My heart begins to race. “Stop now, Gio, before you go too far—again. I’m begging you.”

But he doesn’t stop. “Are you foolish enough to believe he didn’t know who you were when you hooked up?”

My defenses bristle. “Sofia’s note to you is how we came together. You know that.”

“Maybe he was in on it with her. She’s a lying, conniving bitch. I wouldn’t put it past her to ride another train when riding me didn’t work.”

“That didn’t happen,” I bite out.

He continues as if I didn’t even speak. “And come on, Aria. You think Dad gave him part of the formula and didn’t even tell him?”

“He was a kid just like us when Dad disappeared.”

“Old enough to release a best-selling fucking album and travel the world without his parents.”


“Dad didn’t tell him, Gio. He put it in the journal left for me.” My fists are now balled at my sides. “Kace isn’t even convinced he knows anything to help at all. The only reason he’s considered it is that Angelena sent me a coded message and he knew what it meant. It was something Dad said to him.”

His eyes narrow. “What? Tell me.”

I inhale sharply on what my gut is telling me before I say what I thought I’d never say to my brother. “I don’t know what team you’re playing on, Gio.” I fold my arms in front of me. “I’m not telling you.”

His eyes burn with anger, and he steps closer, his temper seething. “Are you really saying that to me right now?”

“It doesn’t matter anyway. We don’t have the formula. We don’t know what part I play in any of this. We only know Angelena, and apparently, Sofia as per you, thinks I do. You could torture us, Gio, and we couldn’t tell you. If this is all we know, we will never have the formula.”
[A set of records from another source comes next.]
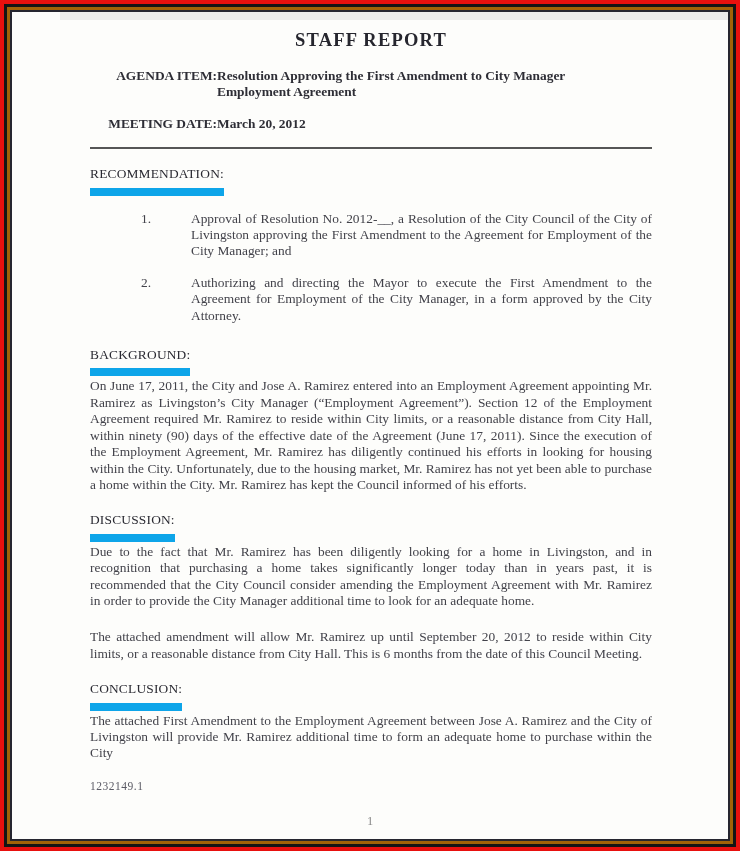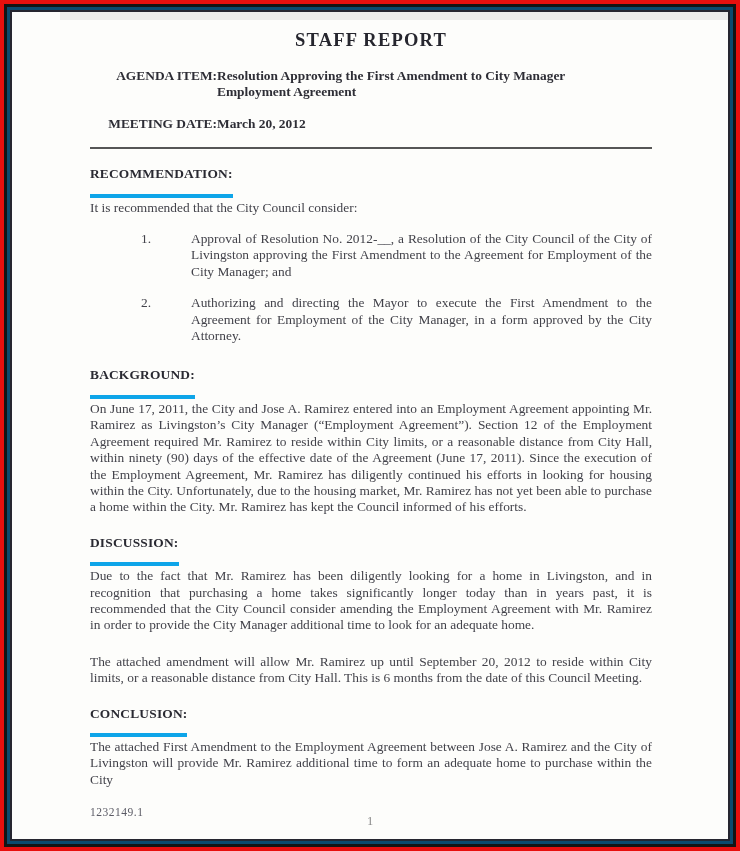"STAFF REPORT" .frame-red2 { background: #0c4a6e -> #a16207 }
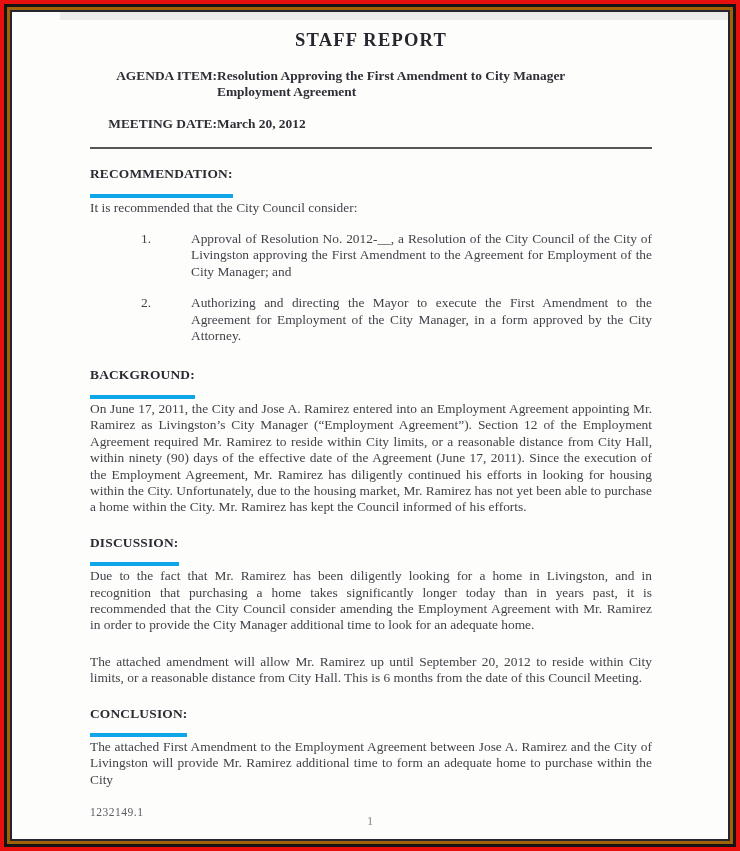"RECOMMENDATION:" .heading { border-bottom: 4px solid #0ea5e9 -> 8px solid #0ea5e9; font-weight: bold -> normal; padding-bottom: 11px -> 5px }
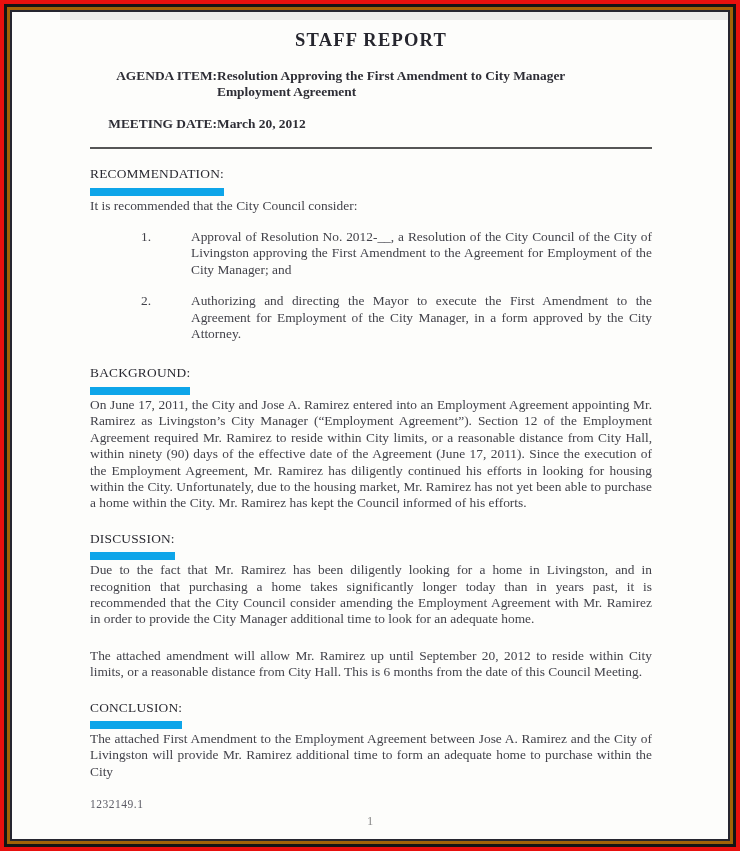"It is recommended that the" p.body-text { html: <p>It is recommended that the City Council consider:</p> -> none }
“What if he and Sofia really are plotting together. What if, Aria?”

My defenses bristle, but I do not doubt Kace. “For the last time, because I’m done with this topic, Kace didn’t plot against me.”

“Because he loves you?”

“Yes. He does. And I love him. And you know what? He’s made what is his, mine. As far as I’m concerned, what is mine is his as well. If we find the formula, obviously Dad wanted him to be a part of where that takes our lives.”

He chokes out a laugh. “Seriously? Either you are far more naïve than I realized or you are a sellout.” He leans closer. “Maybe you like the money more than you thought you would.”

The air shifts and I can feel Kace even before I see him and reality hits me. Gio said that now because he knew Kace would hear. I glance toward the outer edge of the living room to find Kace standing there, two glasses in his hands. Slowly, precisely he rounds the couch and steps to my side, offering Gio a glass. The two men stare at each other, time standing still, the air crackling. Gio breaks the stare down and studies the amber liquid before he clinks the ice on the glass and downs it.

“Smooth,” he says. “A thousand-dollar whiskey? Or no, two thousand? You’re a very rich man. Rich men often want what they can’t have because they have every fucking thing else. So, what is it that you want? Obviously, that’s not my sister. She was easy.”